Rapport de la deuxième visite du pôle de psychiatrie du centre hospitalier universitaire de Saint-Etienne (Loire)

Le rapport de visite a été communiqué, conformément à la loi du 30 octobre 2007, aux ministères de la santé, de la justice et de l’intérieur auxquels un délai de huit semaines a été fixé pour produire leurs observations. A la date de publication de ce rapport, aucune observation n’a été produite.

 

Synthèse

La Contrôleure générale des lieux de privation de liberté et six contrôleurs ont effectué une seconde visite du centre hospitalier universitaire (CHU) de Saint-Etienne (Loire) du 2 au 6 décembre 2019. Cette visite s’inscrivait dans les suites d’un premier contrôle opéré en janvier 2018, ayant conduit à la publication de recommandations en urgence au journal officiel du 26 janvier 2018. Ces recommandations concernaient principalement des conditions d’accueil indignes des patients aux urgences générales et des pratiques d’isolement et de contention non réglementaires.

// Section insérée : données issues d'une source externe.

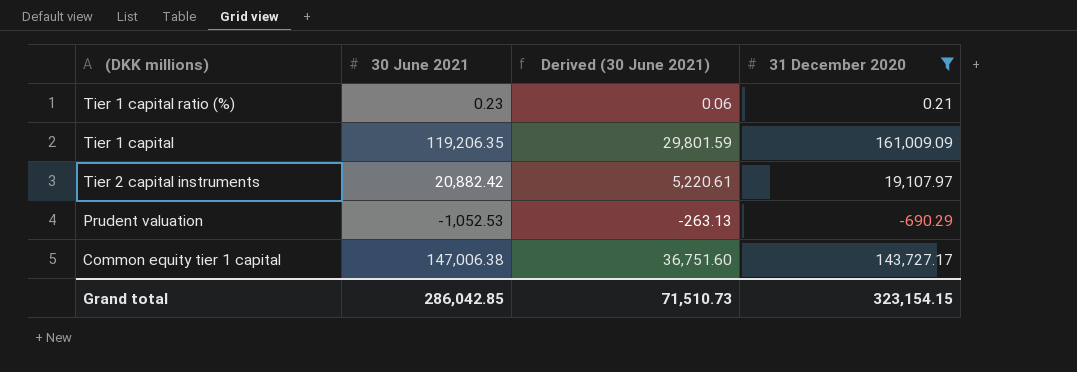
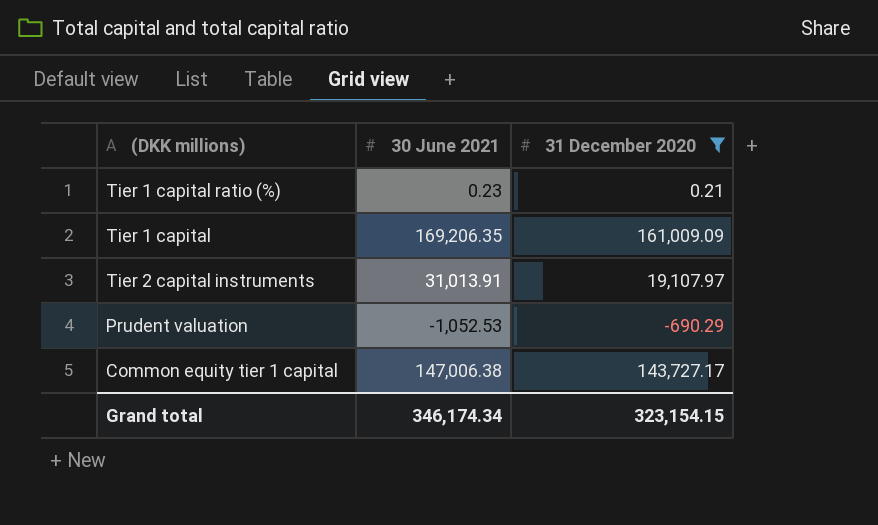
column Derived (30 June 2021) | formula: [30 June 2021] * 0.25 -> none
Tier 1 capital | 30 June 2021: 119,206.35 -> 169,206.35
Tier 2 capital instruments | 30 June 2021: 20,882.42 -> 31,013.91
Grand total | 30 June 2021: 286,042.85 -> 346,174.34

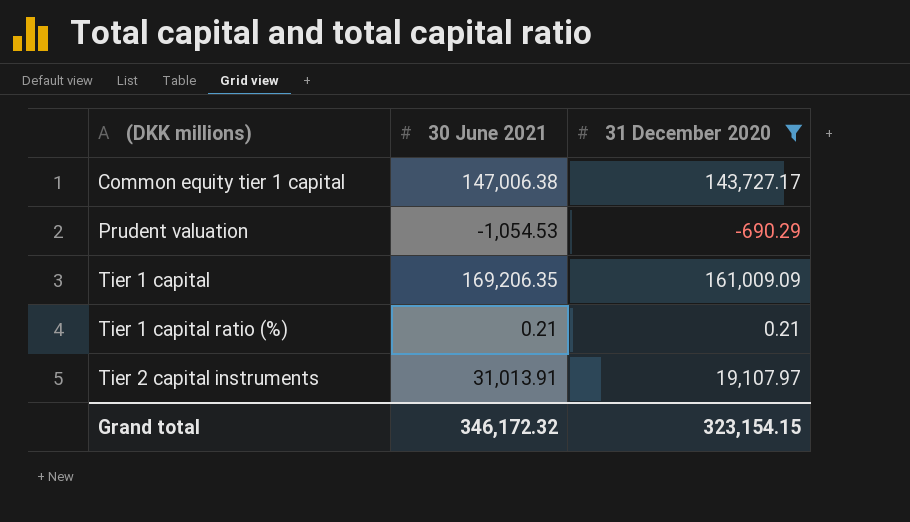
row order: none -> (DKK millions) ascending
Prudent valuation | 30 June 2021: -1,052.53 -> -1,054.53
Tier 1 capital ratio (%) | 30 June 2021: 0.23 -> 0.21
Grand total | 30 June 2021: 346,174.34 -> 346,172.32

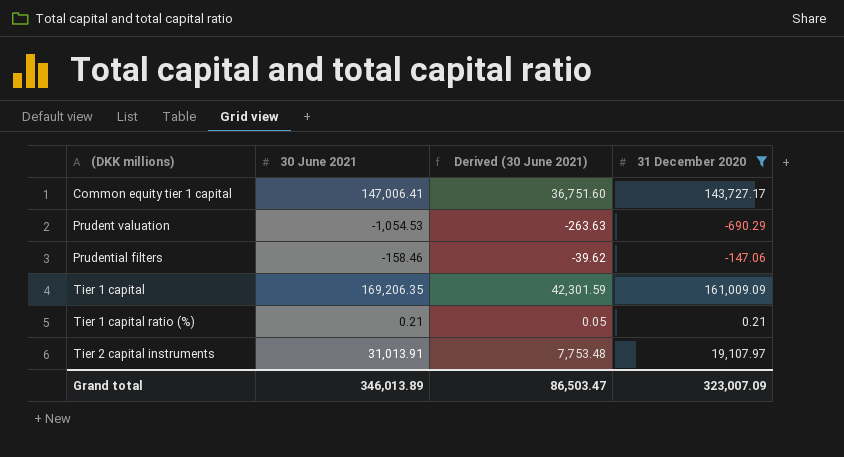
column Derived (30 June 2021) | formula: none -> [30 June 2021] * 0.25
Common equity tier 1 capital | 30 June 2021: 147,006.38 -> 147,006.41
row Prudential filters: none -> -158.46 | -39.62 | -147.06
Grand total | 30 June 2021: 346,172.32 -> 346,013.89
Grand total | 31 December 2020: 323,154.15 -> 323,007.09

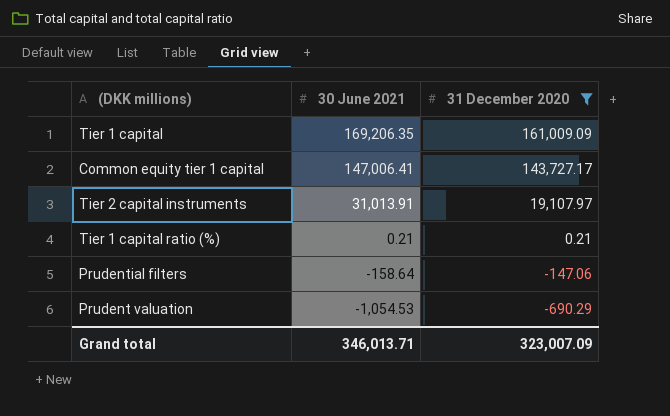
row order: (DKK millions) ascending -> 30 June 2021 descending
column Derived (30 June 2021) | formula: [30 June 2021] * 0.25 -> none
Prudential filters | 30 June 2021: -158.46 -> -158.64
Grand total | 30 June 2021: 346,013.89 -> 346,013.71

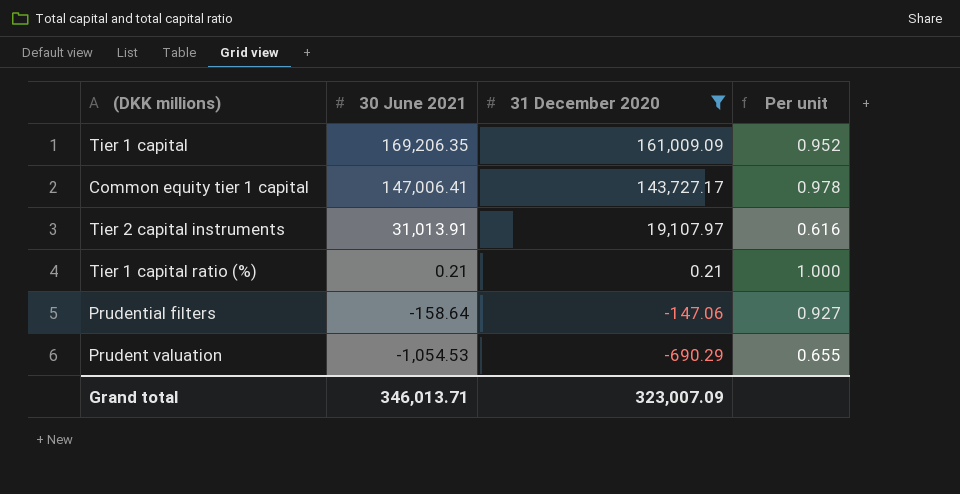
column Per unit | formula: none -> [31 December 2020] / [30 June 2021]

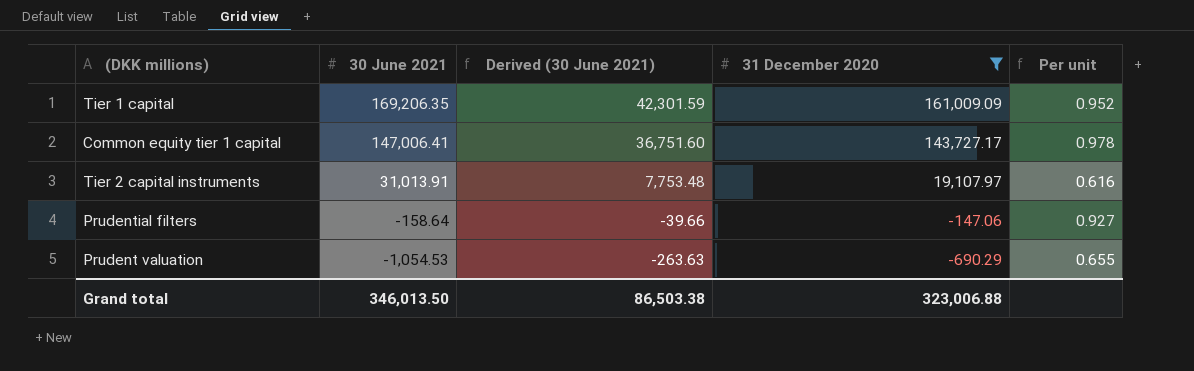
column Derived (30 June 2021) | formula: none -> [30 June 2021] * 0.25
row Tier 1 capital ratio (%): 0.21 | 0.21 | 1.000 -> none
Grand total | 30 June 2021: 346,013.71 -> 346,013.50
Grand total | 31 December 2020: 323,007.09 -> 323,006.88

A l’issue de cette visite, dans le cadre d’une procédure contradictoire, un rapport provisoire a été adressé au directeur général de l’établissement, au délégué départemental de la Loire de l’ARS Auvergne-Rhône-Alpes, et aux autorités judiciaires et administratives du département. Les observations du directeur général du CHU et celles du préfet de la Loire, seuls à avoir répondu, ont été intégrées au présent rapport définitif.

Les contrôleurs ont relevé la bienveillance et les qualités humaines de tous les soignants des services de psychiatrie et d’urgences où ils ont été accueillis de manière sereine et professionnelle. Par rapport à 2018, ils n’ont plus ressenti le mal être de nombreux soignants, généré par les situations inacceptables d’alors.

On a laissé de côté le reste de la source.